26 July 2014
Last updated at 03:39
A group of local councils in England is formally asking the government for new powers to tax large supermarkets.
BBC News has learnt that Derby City Council has called for the right to bring in a new levy as a “modest” effort to ensure supermarket spending “re-circulates” in local communities.
Some 19 other local authorities back the so-called “Tesco tax”, which could raise up to £400m a year.
The government said additional taxes on supermarkets would push up food prices.
A similar tax already operates in Northern Ireland and Scotland.
Derby City Council has made the suggestion under the Sustainable Communities Act, which allows communities and councils to put forward ideas to government to solve local problems.
In its lengthy submission, the council says that while supermarkets bring some benefits, they have an overall detrimental impact on the sustainability of local communities.
“Research has shown that 95% of all the money spent in any large supermarket leaves the local economy for good, compared to just 50% from local independent retailers; this levy is a modest attempt to ensure more of that money re-circulates within and continues to contribute to local jobs and local trade,” its report states.
Derby City Council wants the right to impose a levy on large supermarkets, retain the money raised, and use it to help the likes of small businesses.
The extra business rates levy, of up to 8.5%, would affect any large retail outlet with a rateable value of more than £500,000.
Ranjit Banwait, leader of Derby City Council, said communities in Scotland and Northern Ireland were “already benefiting” from the scheme.
“The revenue that we’ll be able to generate will mean that we can support local businesses – especially small businesses,” he said.
“We’ll be able to improve public services.”
The government will have six months to give a response.
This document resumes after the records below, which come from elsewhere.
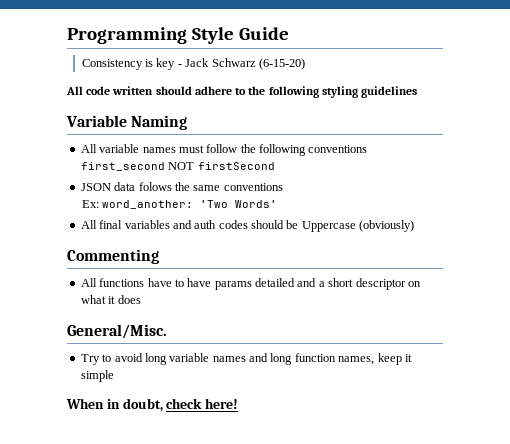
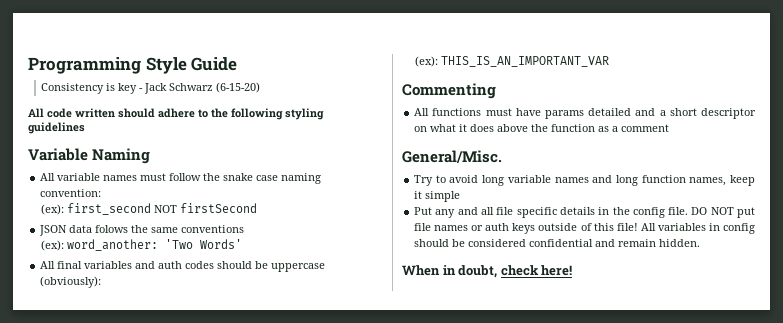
[259,144,368,156] following conventions -> [223,173,322,184] [40,189,102,197] [41,204,65,215] snake case naming convention: // (ex):
[81,200,99,208] Ex: -> [41,240,65,251] (ex):
[301,220,415,232] Uppercase (obviously) -> [271,263,326,272] [40,276,102,288] [415,56,610,67] uppercase (obviously): // (ex): THIS_IS_AN_IMPORTANT_VAR
[147,278,184,287] have to -> [485,108,512,116] must
(141, 299) none -> [497,124,670,132] above the function as a comment
(114, 376) none -> [414,207,755,218] [414,223,755,234] [414,239,701,247] // Put any and all file specific details in the config file. DO NOT put file names or auth keys outside of this file! All variables in config should be considered confidential and remain hidden.

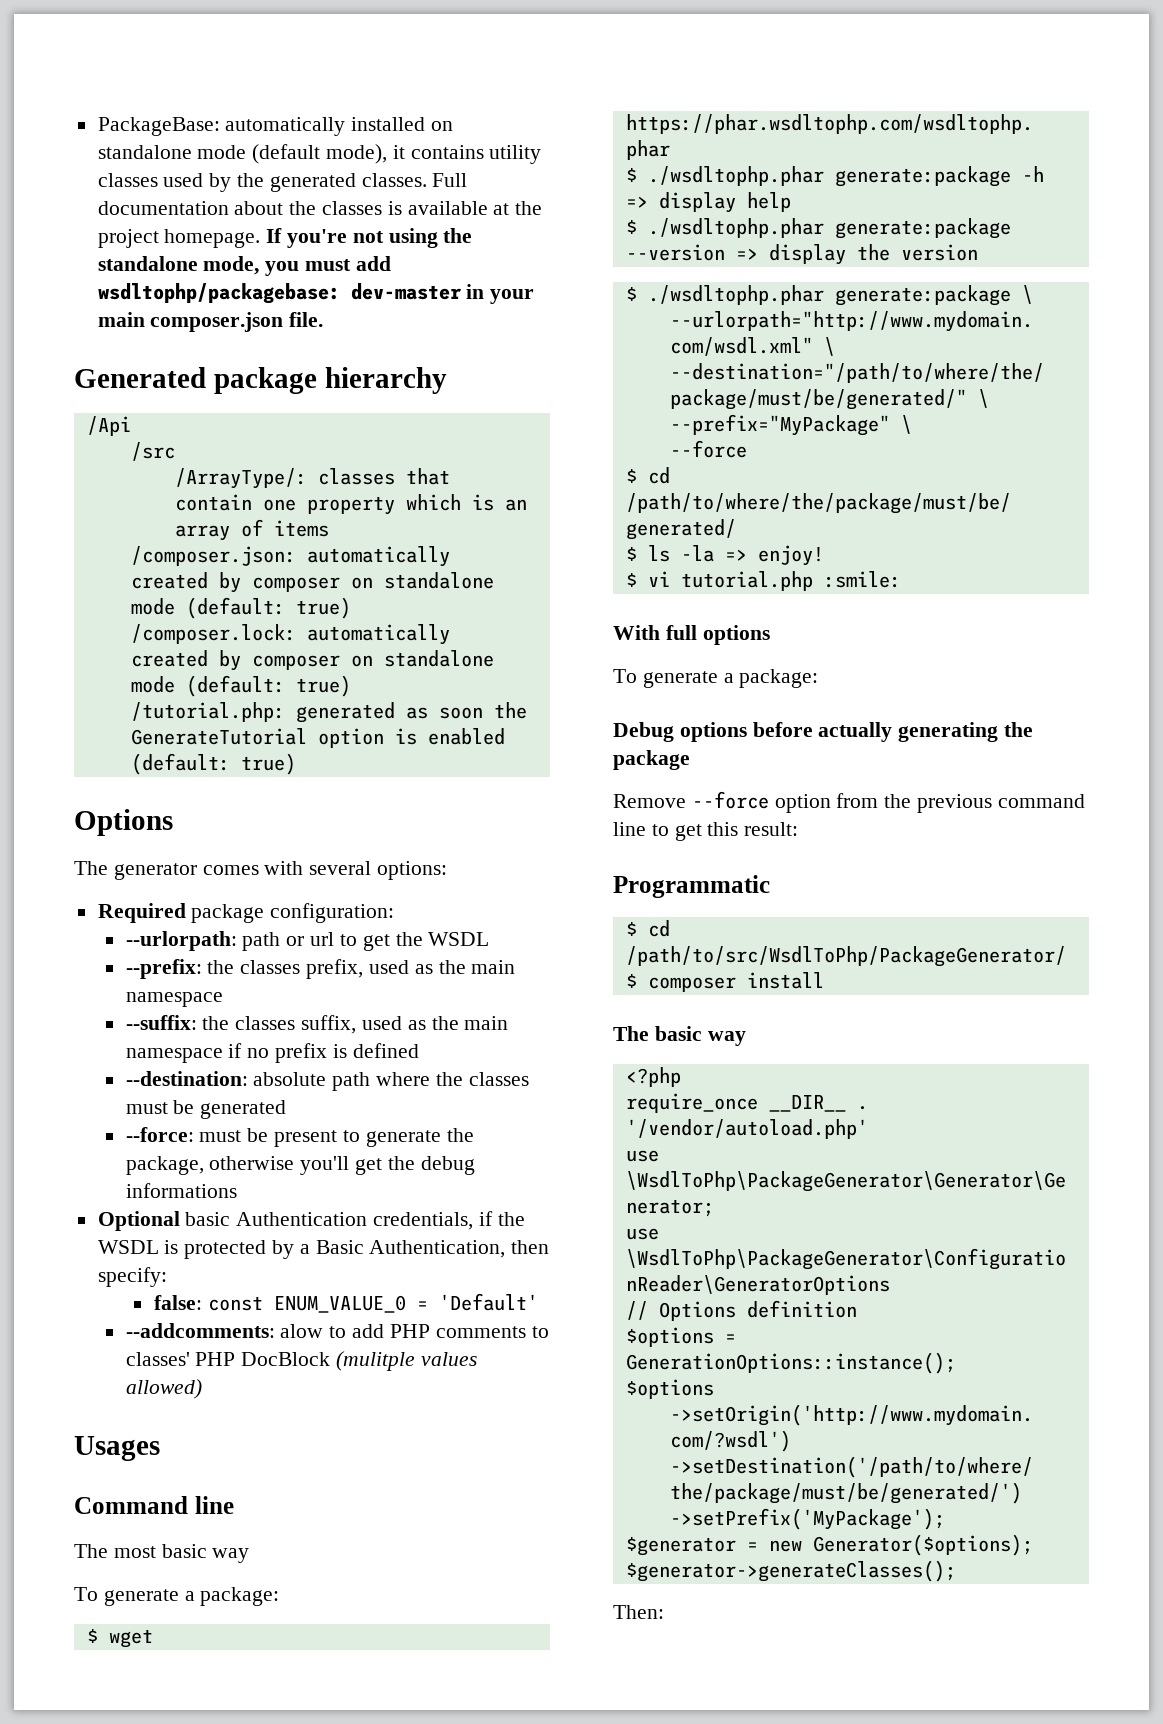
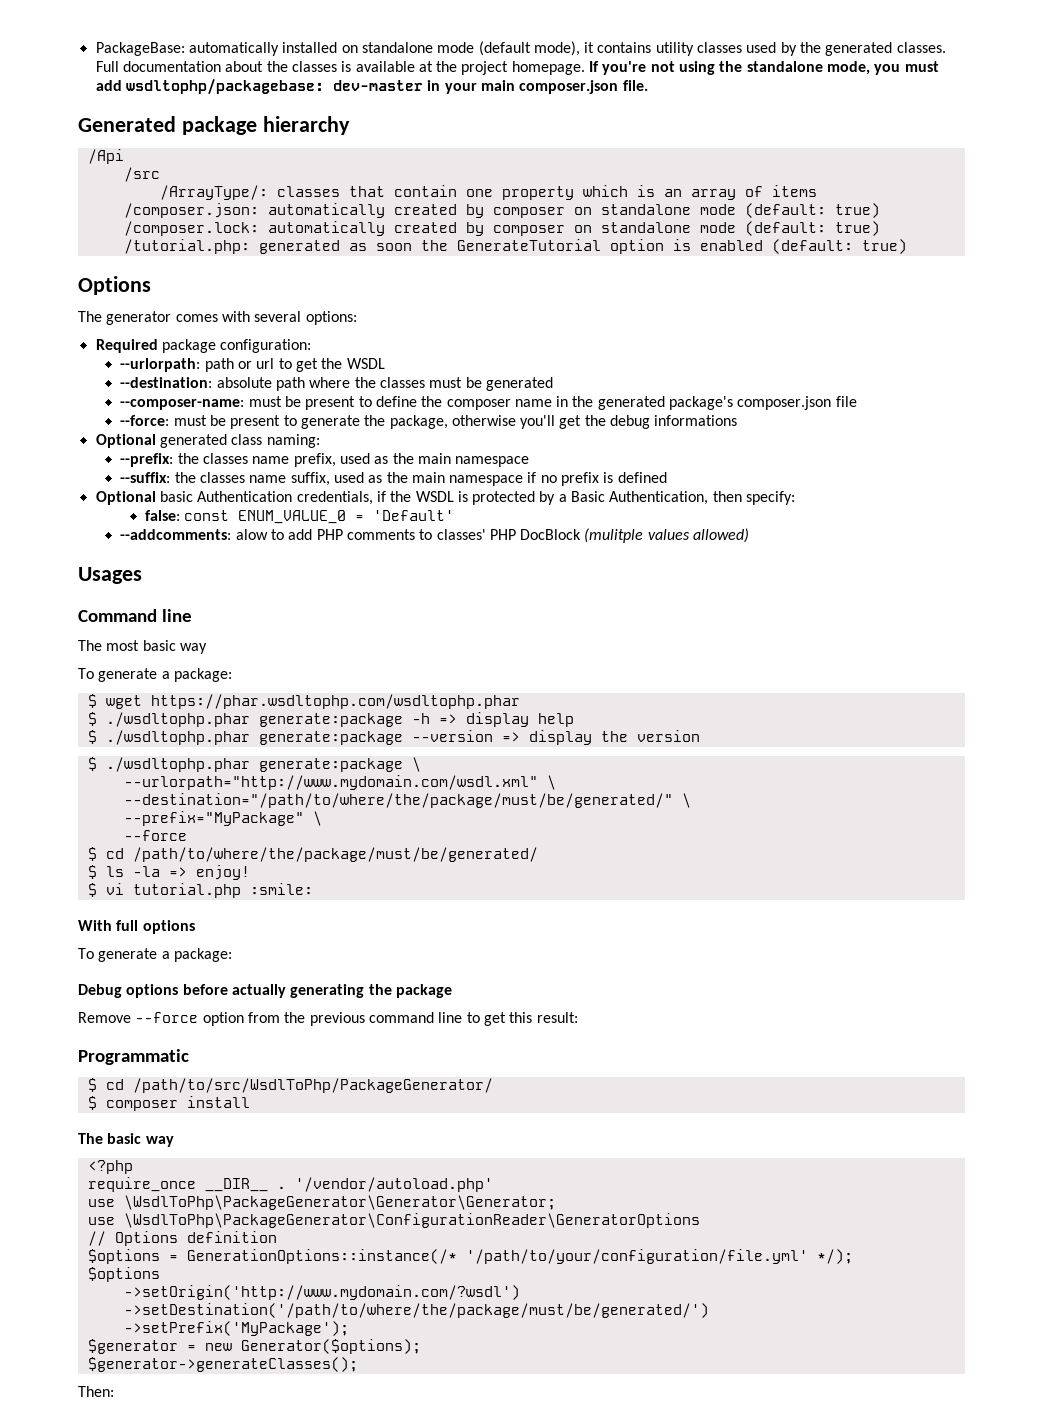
[125,959,516,979] [125,992,223,1007] [125,1015,509,1034] [125,1043,419,1063] // --prefix: the classes prefix, used as the main namespace // --suffix: the classes suffix, used as the main namespace if no prefix is defined -> (385, 363) none
(287, 1109) none -> [120,396,857,410] // --composer-name: must be present to define the composer name in the generated package's composer.json file
(237, 1190) none -> [95,434,320,448] [120,453,530,467] [120,472,667,486] // Optional generated class naming: // --prefix: the classes name prefix, used as the main namespace // --suffix: the classes name suffix, used as the main namespace if no prefix is defined
[625,1352,956,1374] GenerationOptions::instance(); -> [186,1249,853,1264] GenerationOptions::instance(/* '/path/to/your/configuration/file.yml' */);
If agreed, the levy wouldn’t just apply to the 20 councils seeking change but all local authorities in England.
And if every one of them took it up, it could cost the big supermarkets alone an extra £190m in tax.
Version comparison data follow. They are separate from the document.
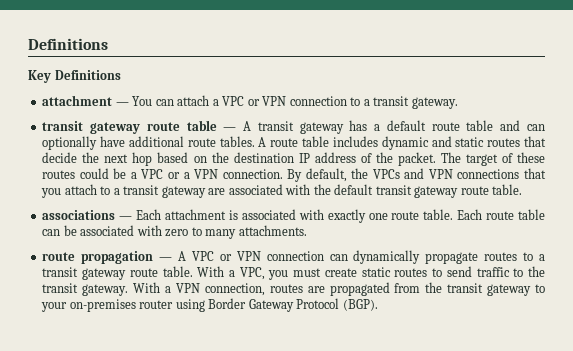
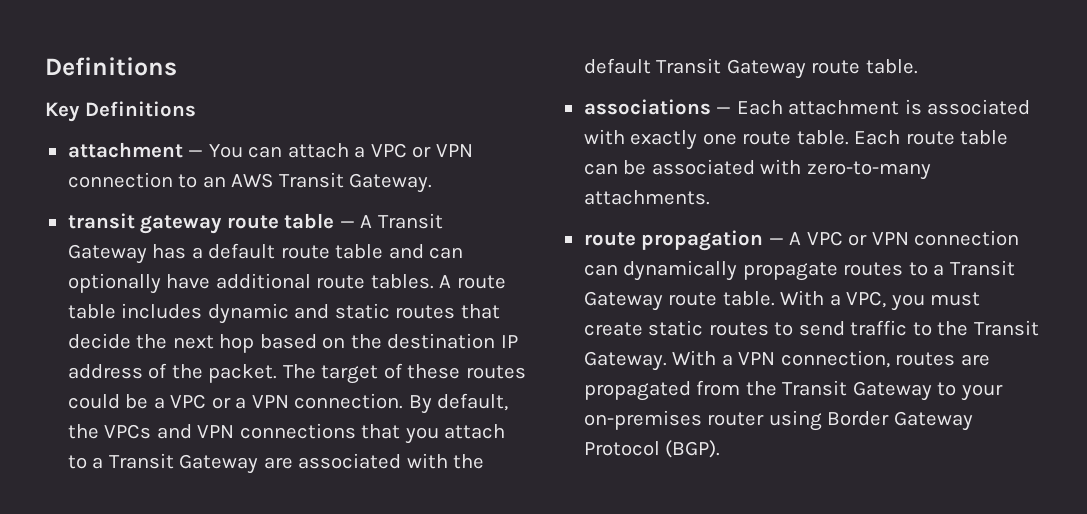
[363,96,458,109] a transit gateway. -> [202,172,433,193] an AWS Transit Gateway.
[257,121,344,134] transit gateway -> [377,213,443,229] [67,244,147,264] Transit Gateway
[123,185,206,198] transit gateway -> [108,453,259,474] Transit Gateway
[375,185,459,198] transit gateway -> [656,58,806,79] Transit Gateway
[165,227,237,239] zero to many -> [806,161,931,180] zero-to-many
[42,267,127,280] transit gateway -> [949,260,1015,276] [583,291,663,311] Transit Gateway
[42,283,129,296] transit gateway. -> [973,320,1039,336] [583,351,667,371] Transit Gateway.
[447,283,532,296] transit gateway -> [782,380,932,401] Transit Gateway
But the government has already given an indication of how the idea will be received.
The move would hit low-income families the hardest, said the Department for Communities and Local Government (DCLG).
“We ruled out such a bid for higher taxes under the last round of the Sustainable Communities Act proposals,” it said in a statement.
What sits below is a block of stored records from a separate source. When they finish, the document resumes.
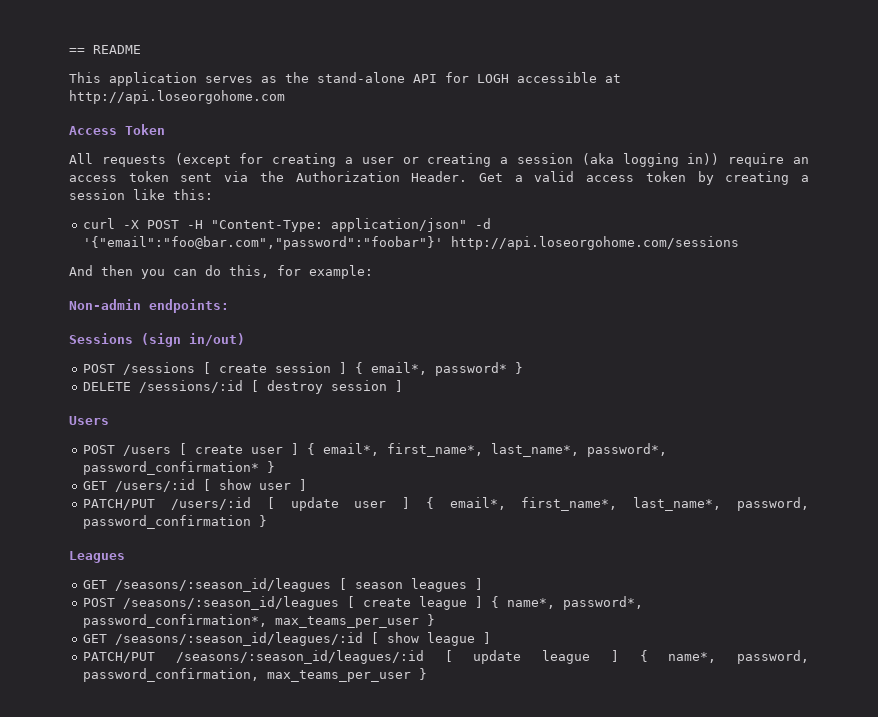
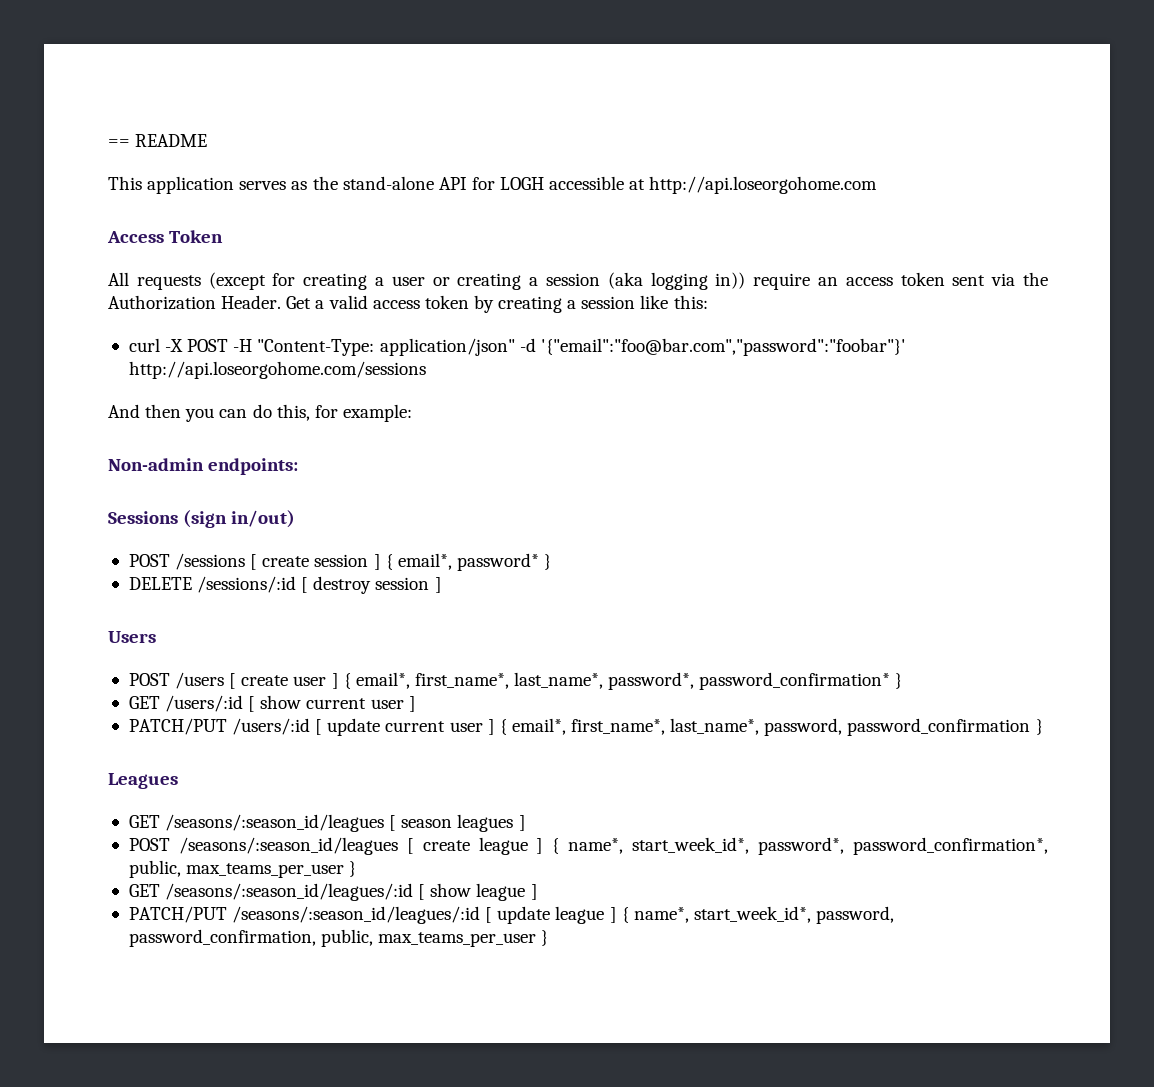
(252, 484) none -> [306,698,367,709] current
(339, 504) none -> [385,721,446,732] current
(556, 603) none -> [632,837,750,854] start_week_id*,
(268, 621) none -> [128,860,181,878] public,
(717, 657) none -> [693,906,811,923] start_week_id*,
(260, 675) none -> [321,929,374,947] public,

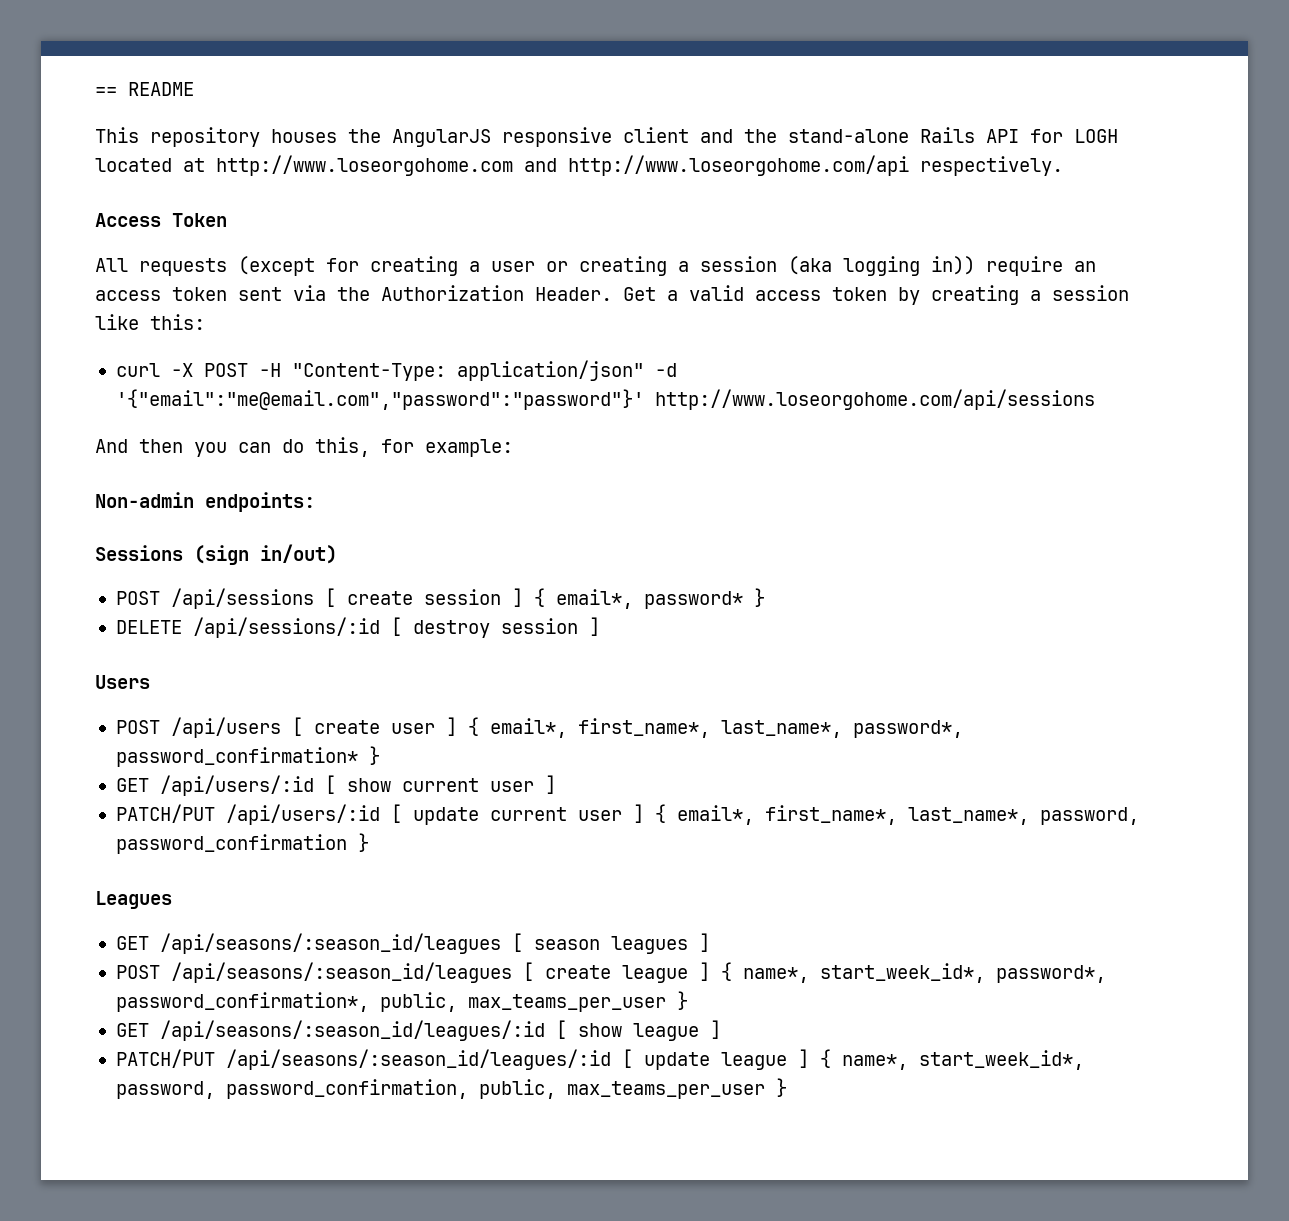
[147,176,308,194] application serves as -> [150,127,733,147] repository houses the AngularJS responsive client and
(434, 183) none -> [920,127,975,143] Rails
[549,176,878,194] accessible at http://api.loseorgohome.com -> [95,155,1063,176] located at http://www.loseorgohome.com and http://www.loseorgohome.com/api respectively.
[540,338,906,356] [128,361,426,379] '{"email":"foo@bar.com","password":"foobar"}' http://api.loseorgohome.com/sessions -> [115,389,1095,410] '{"email":"me@email.com","password":"password"}' http://www.loseorgohome.com/api/sessions
[175,553,246,570] /sessions -> [170,588,314,609] /api/sessions
[197,576,297,593] /sessions/:id -> [192,617,380,638] /api/sessions/:id
[175,672,225,689] /users -> [170,717,281,738] /api/users
[165,695,244,712] /users/:id -> [159,775,314,796] /api/users/:id
[232,718,311,735] /users/:id -> [225,804,380,825] /api/users/:id
[165,814,385,832] /seasons/:season_id/leagues -> [159,933,501,954] /api/seasons/:season_id/leagues
[178,837,398,855] /seasons/:season_id/leagues -> [170,962,512,983] /api/seasons/:season_id/leagues
[165,883,414,901] /seasons/:season_id/leagues/:id -> [159,1020,545,1041] /api/seasons/:season_id/leagues/:id
[232,906,481,924] /seasons/:season_id/leagues/:id -> [225,1049,611,1070] /api/seasons/:season_id/leagues/:id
“There are much better ways to support small shops.”
However, the move has been given a cautious welcome by the former retail boss and High Street campaigner Bill Grimsey. He proposed the idea of a levy in his independent review of the High Street last year.
He called for a one-off levy on retailers and pub groups with a turnover of more than £10m to help finance plans to allow struggling town centres to rebuild themselves for the future.
Mr Grimsey said it was right that the biggest retailers put something back into their high streets:
“Used wisely, it could leave a lasting and powerful legacy. But I don’t want this introduced as an annual levy that essentially becomes another tax,” he said.
“If it’s used simply to plug council budget shortfalls, it won’t be fair and it’ll be anti-business. This has to be about the High Street, not clobbering big business.”
Supporters of the move believe the supermarkets can afford it, saying it’s just a fraction of the costs that supermarkets had to swallow when VAT was raised in 2011.
But retailers are likely to strongly resist the move arguing that they are taxed enough already. They pay more in business rates, a property-based tax, than any other form of taxation and have been urging the government for a complete rethink on the system.
They will also raise concerns about fresh investment and jobs being put at risk.
The levy imposed by the Scottish government on larger shops selling alcohol and tobacco is set to end next year. The aim of the scheme was to make them contribute to public health measures.
It is clear Derby City Council’s idea for an additional tax on retailers south of the border will spark even more heated debate.